#### [DATA FOR THIS TASK]
+-------+

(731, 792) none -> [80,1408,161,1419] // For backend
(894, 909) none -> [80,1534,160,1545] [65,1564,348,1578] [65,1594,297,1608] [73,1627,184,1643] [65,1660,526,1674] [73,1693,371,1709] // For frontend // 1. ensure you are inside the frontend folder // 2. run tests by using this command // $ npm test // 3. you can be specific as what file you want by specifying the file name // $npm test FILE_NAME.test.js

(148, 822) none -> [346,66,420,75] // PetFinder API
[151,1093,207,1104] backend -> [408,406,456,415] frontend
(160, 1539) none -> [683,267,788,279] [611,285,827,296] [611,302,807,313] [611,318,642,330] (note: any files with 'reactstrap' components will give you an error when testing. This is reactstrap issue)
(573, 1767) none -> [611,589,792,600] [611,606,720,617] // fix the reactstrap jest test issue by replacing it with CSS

+-------+

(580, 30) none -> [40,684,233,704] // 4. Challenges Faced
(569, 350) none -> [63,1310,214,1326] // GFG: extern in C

+-------+

#### [PROBLEM]
Referring to the material above, set down exactly the lines between the line with "(731, 792) none" and the line with "[151,1093,207,1104] backend ->", inclusive, and no other lines.

#### [RESPONSE TO THIS EXERCISE]
(731, 792) none -> [80,1408,161,1419] // For backend
(894, 909) none -> [80,1534,160,1545] [65,1564,348,1578] [65,1594,297,1608] [73,1627,184,1643] [65,1660,526,1674] [73,1693,371,1709] // For frontend // 1. ensure you are inside the frontend folder // 2. run tests by using this command // $ npm test // 3. you can be specific as what file you want by specifying the file name // $npm test FILE_NAME.test.js

(148, 822) none -> [346,66,420,75] // PetFinder API
[151,1093,207,1104] backend -> [408,406,456,415] frontend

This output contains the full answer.